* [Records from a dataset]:
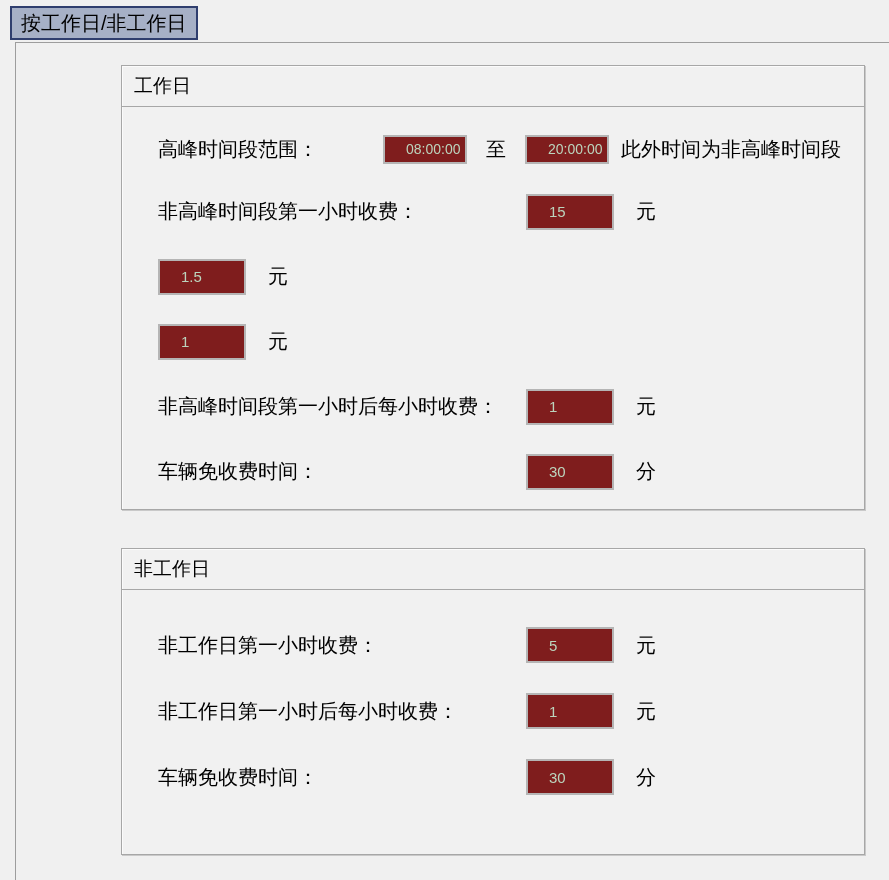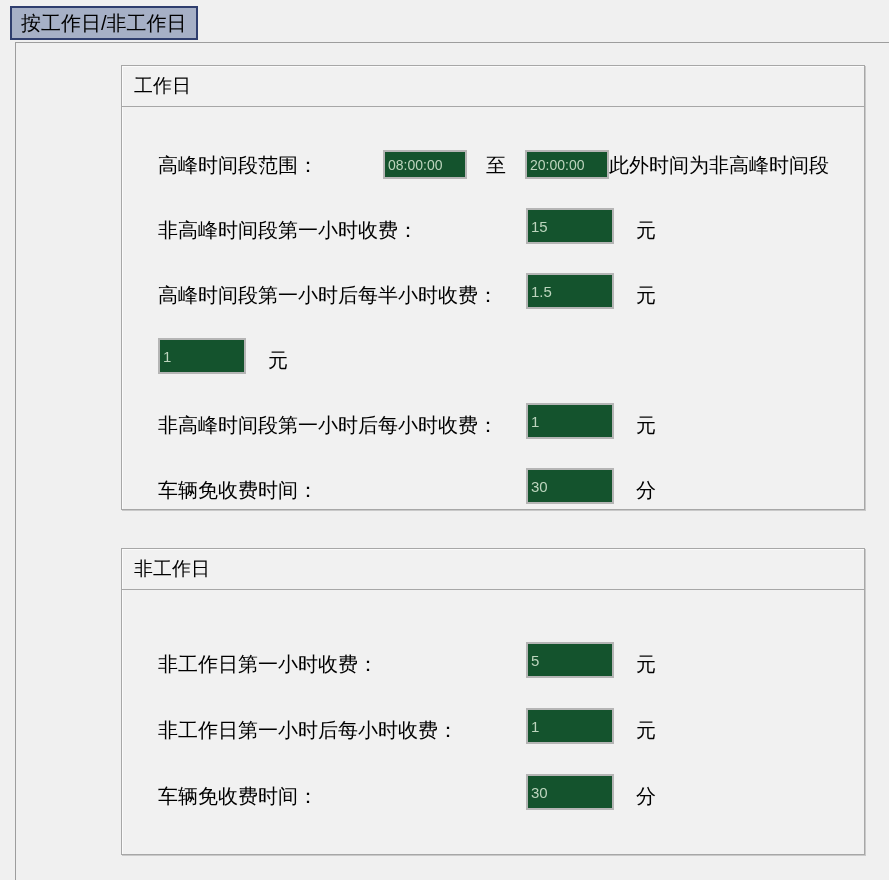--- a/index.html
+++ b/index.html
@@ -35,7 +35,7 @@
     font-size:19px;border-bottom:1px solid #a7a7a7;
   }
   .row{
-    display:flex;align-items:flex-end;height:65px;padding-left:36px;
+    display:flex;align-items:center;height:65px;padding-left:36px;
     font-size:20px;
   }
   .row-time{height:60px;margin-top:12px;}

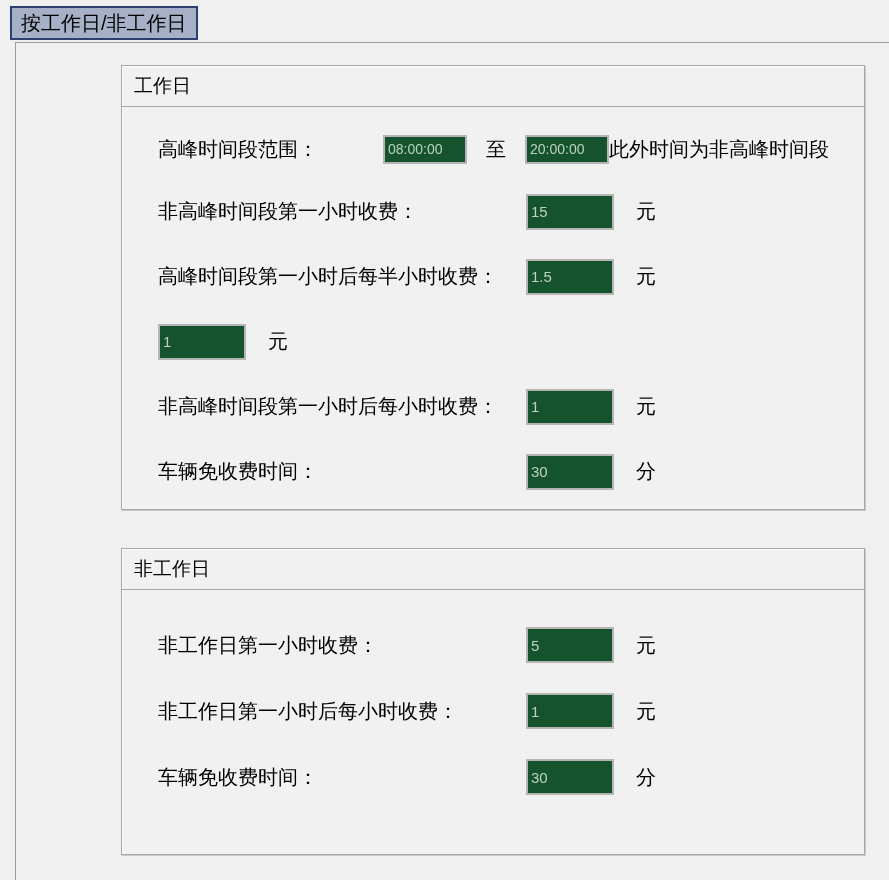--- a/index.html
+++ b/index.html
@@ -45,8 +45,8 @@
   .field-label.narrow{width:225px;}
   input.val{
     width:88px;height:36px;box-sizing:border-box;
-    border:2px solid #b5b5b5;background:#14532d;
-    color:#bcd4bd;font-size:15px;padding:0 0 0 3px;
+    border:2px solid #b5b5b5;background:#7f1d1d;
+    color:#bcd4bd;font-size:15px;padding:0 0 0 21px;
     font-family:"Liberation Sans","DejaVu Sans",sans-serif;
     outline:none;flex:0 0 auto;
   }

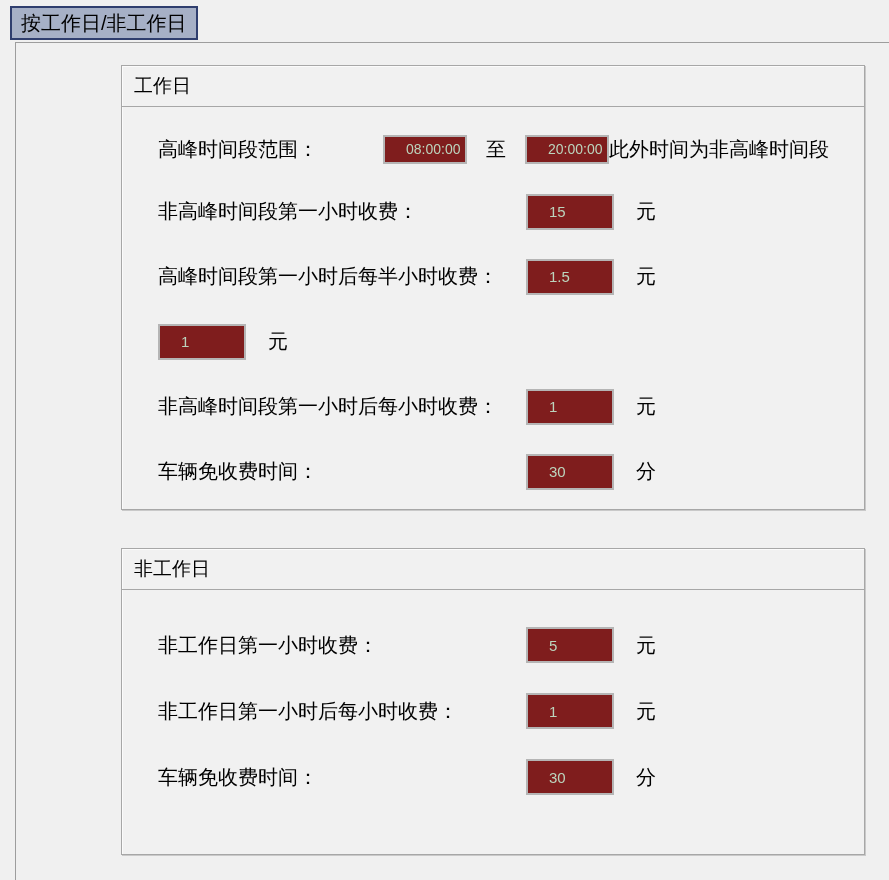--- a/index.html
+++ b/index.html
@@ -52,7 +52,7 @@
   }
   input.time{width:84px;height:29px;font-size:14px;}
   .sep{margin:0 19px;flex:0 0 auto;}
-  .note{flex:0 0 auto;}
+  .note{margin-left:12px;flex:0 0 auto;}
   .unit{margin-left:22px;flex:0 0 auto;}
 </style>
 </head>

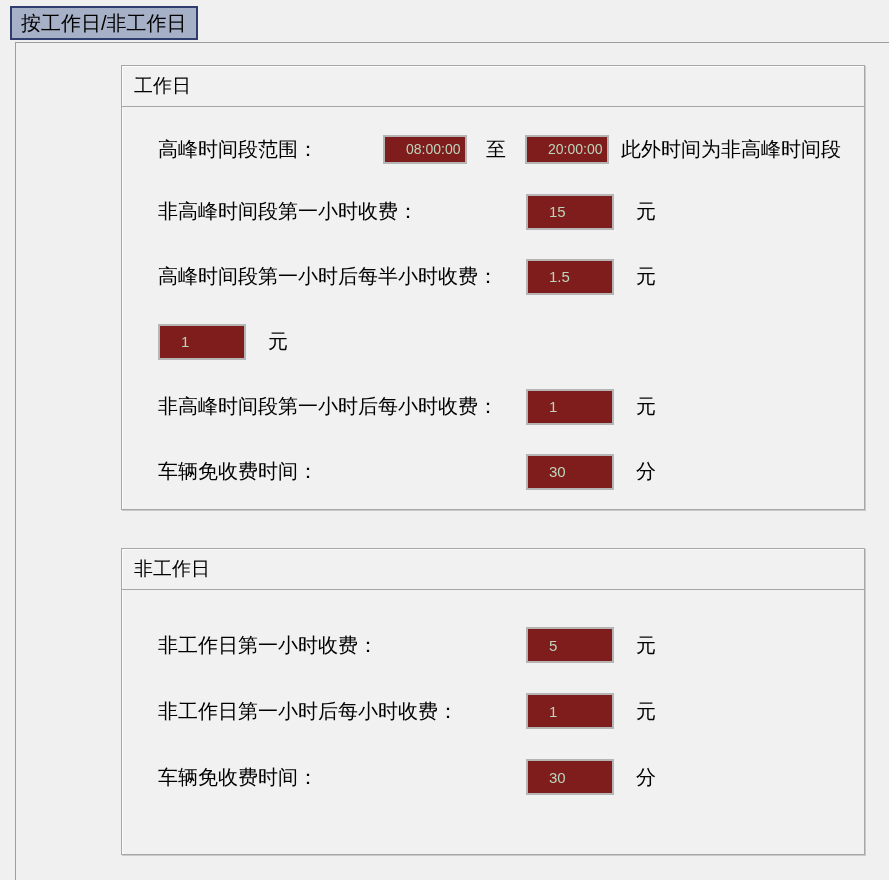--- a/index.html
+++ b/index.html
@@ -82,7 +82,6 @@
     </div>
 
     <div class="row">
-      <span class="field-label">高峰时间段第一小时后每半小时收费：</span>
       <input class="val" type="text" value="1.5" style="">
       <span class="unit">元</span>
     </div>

* [TASK BRIEF]:
Copy the lines that hold the word "items". Take them from the records above.

* [FINAL ANSWER]:
-    display:flex;align-items:flex-end;height:65px;padding-left:36px;
+    display:flex;align-items:center;height:65px;padding-left:36px;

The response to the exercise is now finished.